We then undertook a more thorough molecular and bioinformatics analysis of the SRAV genome and polyprotein. The conceptual translation of the complete SRAV genome produced a single, large open reading frame encoding a 3835 aa polyprotein (Figure 2).
The relative positions of the two identified conserved domains, Tryp_SPc and RdRp, within the 3835 aa polyprotein resembled the genome architecture of flavi-like viruses (see Figure 2). The genome size of SRAV, the size of the polyprotein (3385 aa), relative positions of the protease and polymerase domains in the polyprotein, and the sequence similarity in the RdRP domain all appeared consistent with the placement of SRAV among the flavi-like viruses, which was supported by phylogenetic analysis (Figure 3). Surprisingly, however, no helicase domain was found in the SRAV polyprotein, neither in the BLAST and HHpred searches nor in a targeted search for the sequence motifs that are diagnostic of the P-loop ATPase domain or specific families of helicases [34]. So far, all +RNA genomes larger than 6 kb have been found to encode a helicase, which is thought to facilitate replication of larger RNA genomes. In particular, in the flavi-like viruses, the helicase comprises the C-terminal domain of NS3, the same protein that contains the protease domain on its N terminus (Figure 2). The apparent absence of the helicase sets SRAV apart from all known +RNA viruses. Furthermore, no homologs of the capping enzyme or structural proteins of flavi-like viruses or any other +RNA viruses were detected in the SRAV polyprotein, indicating that this is an unusual, highly divergent member of the flavi-like clade. In an attempt to clarify the taxonomic position of SRAV, we searched a large data set of RNA virus genomic sequences recently identified in thousands of metatranscriptomes [32] for potential relatives of SRAVs. However, no virus proteins with significant sequence similarity were detected, leaving SRAV an orphan among the +RNA viruses.
In the phylogenetic tree of the RdRPs of flavi-like viruses (Figure 3), SRAV formed the sister clade of the branch that consisted of the members of the genera Hepacivirus, Pegivirus, and an unclassified virus from the Wenling moray eel. Together with SRAV, this branch was the sister group of another large branch that included the genera Flavivirus and Pestivirus grouped with two yet unclassified clades of ‘Jingmen’ and ‘Hermitage’ viruses (Figure 3). The deep and distinct separation of the SRAV branch from all currently established genera of flavi-like viruses (Figure 3) appears consistent with the possibility that SRAV represents a new taxon. Given the topology of the tree presented in Figure 3, it is conceivable to suggest that SRAV will eventually become the founder of a new genus or even a higher taxon within the overall hierarchy of flavi-like viruses.

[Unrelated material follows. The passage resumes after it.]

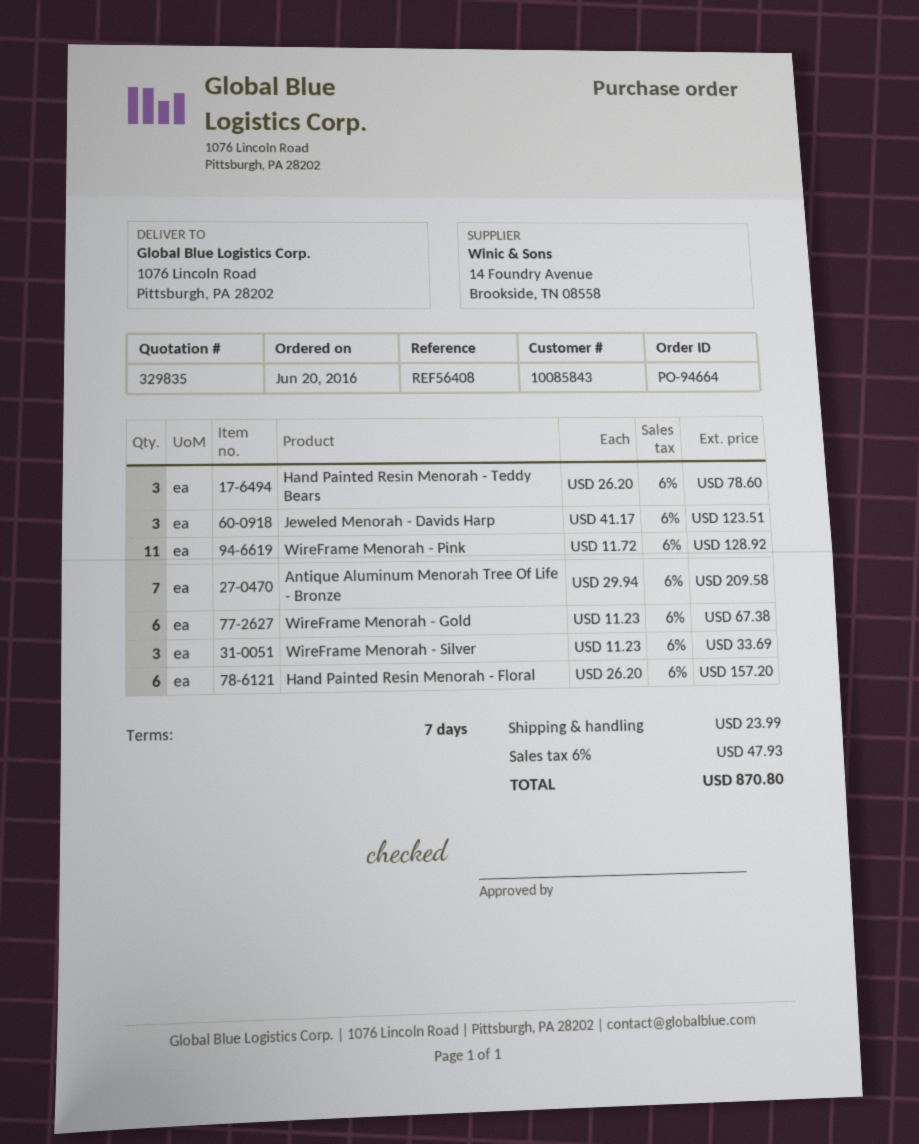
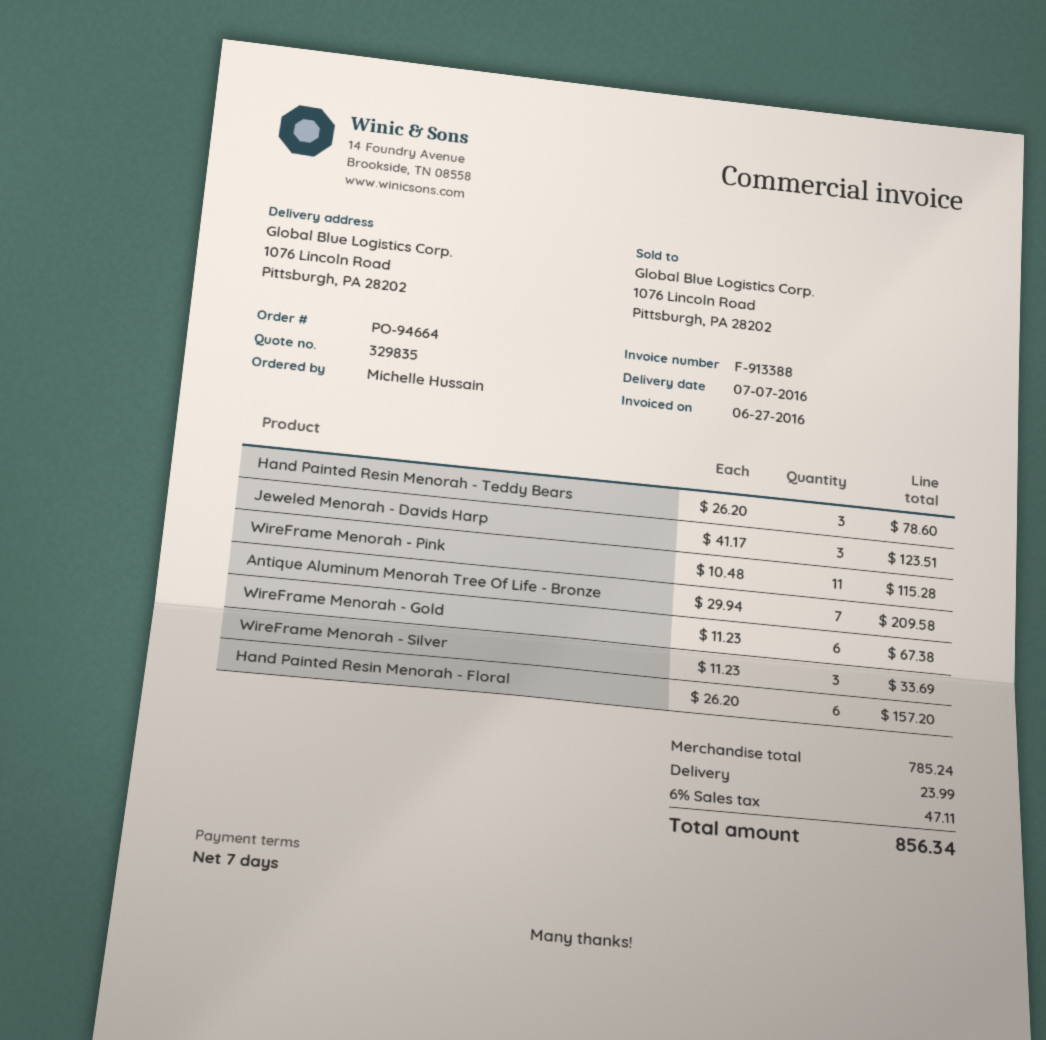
WireFrame Menorah - Pink: 11 x 11.72 = 128.92 -> 11 x 10.48 = 115.28
tax: 6% = 47.93 -> 6% = 47.11
total: 870.80 -> 856.34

3.2. SRAV Is Abundant in Alfalfa Stands of Different Ages in Southern Idaho

Of the 25 alfalfa samples collected in July 2021 in location 2, 15 were found to be SRAV-positive by RT-PCR (Supplementary Table S4), producing partial SRAV genome sequences that were 99–100% identical to the 2020 HTS-derived SRAV sequence. Because July 2021 samples were collected from five alfalfa fields planted between 2013 and 2020, we attempted to discern whether the number of seasons alfalfa was in the field might be related to the level of SRAV infection (Table 3). However, we observed no apparent connection between the proportion of SRAV-infected alfalfa samples taken from each field and the date of planting (Table 4). Of the 10 alfalfa samples collected in August 2021 in location 2 (from the same two fields sampled one month earlier), three were found to be SRAV-positive (Table 3), which is similar to the five SRAV-positive out of 10 samples collected from the same fields (4B and 14B) found in July (Table 3). It is worth noting that of the 41 alfalfa samples exhibiting virus-like symptoms collected in 2020 and 2021 between two collection sites located about 80 km apart from six fields planted between 2013 and 2020, 19 and 46%, respectively, were found to be positive for this novel SRAV (see Table 3), suggesting that SRAV is common and abundant in alfalfa crops in the sampled area.
Persistent viruses MsAPV1, MsAPV2, MsDPV1, and MsAV1 were also detected in alfalfa samples collected in July and August 2021 (Table 3). MsAPV1 was detected in almost all samples collected in 2020 and 2021, whereas three other dsRNA viruses were found in 20–80% of the samples (Table 3). Because all these persistent viruses are vertically transmitted and no in-season transmission occurs, in the case of MsAPV1, MsAPV2, MsDPV1, and MsAV1, this could be linked to the level of virus genome expression.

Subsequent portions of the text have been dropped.